All records below are to be repeated exactly, with the pictures left out.
________________
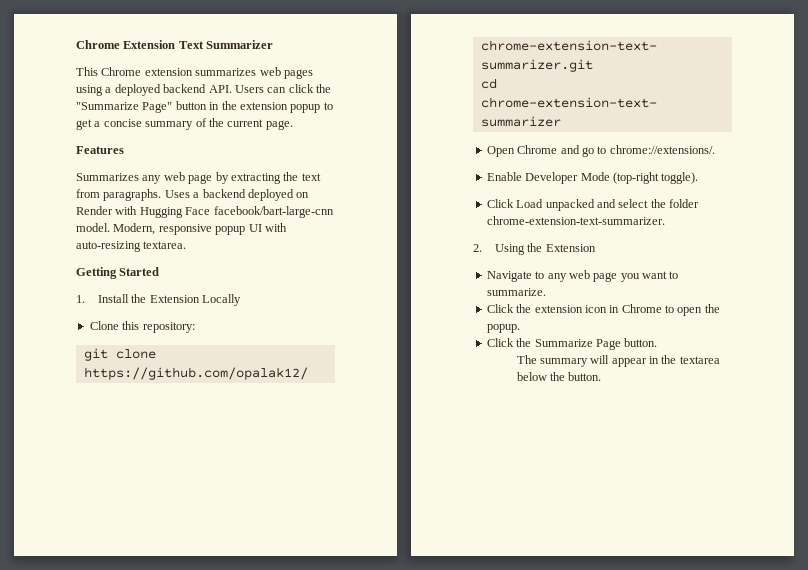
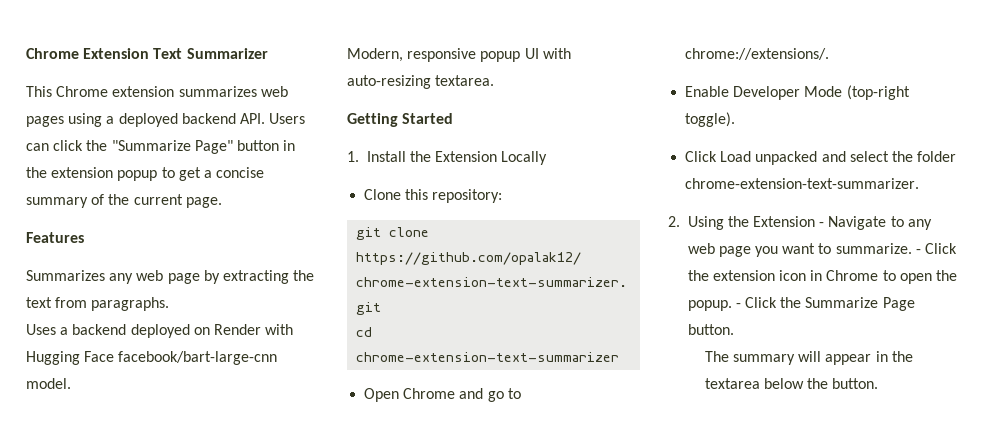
- Summarizes any web page by extracting the text from paragraphs. Uses a backend deployed on Render with Hugging Face facebook/bart-large-cnn model. Modern, responsive popup UI with auto-resizing textarea.
+ Summarizes any web page by extracting the text from paragraphs.
+ Uses a backend deployed on Render with Hugging Face facebook/bart-large-cnn model.
+ Modern, responsive popup UI with auto-resizing textarea.
- 2. Using the Extension
- Navigate to any web page you want to summarize.
- Click the extension icon in Chrome to open the popup.
- Click the Summarize Page button.
+ 2. Using the Extension - Navigate to any web page you want to summarize. - Click the extension icon in Chrome to open the popup. - Click the Summarize Page button.

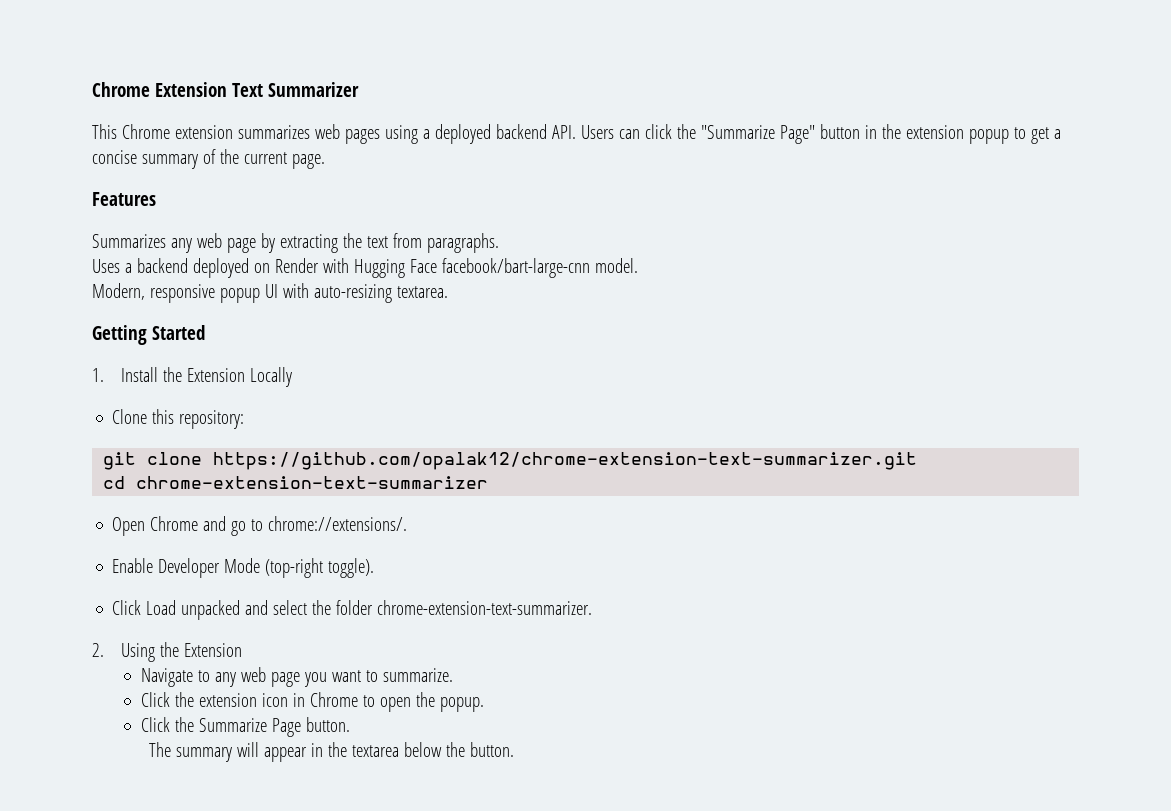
- 2. Using the Extension - Navigate to any web page you want to summarize. - Click the extension icon in Chrome to open the popup. - Click the Summarize Page button.
+ 2. Using the Extension
+ Navigate to any web page you want to summarize.
+ Click the extension icon in Chrome to open the popup.
+ Click the Summarize Page button.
________________
| Task result |
- Summarizes any web page by extracting the text from paragraphs. Uses a backend deployed on Render with Hugging Face facebook/bart-large-cnn model. Modern, responsive popup UI with auto-resizing textarea.
+ Summarizes any web page by extracting the text from paragraphs.
+ Uses a backend deployed on Render with Hugging Face facebook/bart-large-cnn model.
+ Modern, responsive popup UI with auto-resizing textarea.
- 2. Using the Extension
- Navigate to any web page you want to summarize.
- Click the extension icon in Chrome to open the popup.
- Click the Summarize Page button.
+ 2. Using the Extension - Navigate to any web page you want to summarize. - Click the extension icon in Chrome to open the popup. - Click the Summarize Page button.

- 2. Using the Extension - Navigate to any web page you want to summarize. - Click the extension icon in Chrome to open the popup. - Click the Summarize Page button.
+ 2. Using the Extension
+ Navigate to any web page you want to summarize.
+ Click the extension icon in Chrome to open the popup.
+ Click the Summarize Page button.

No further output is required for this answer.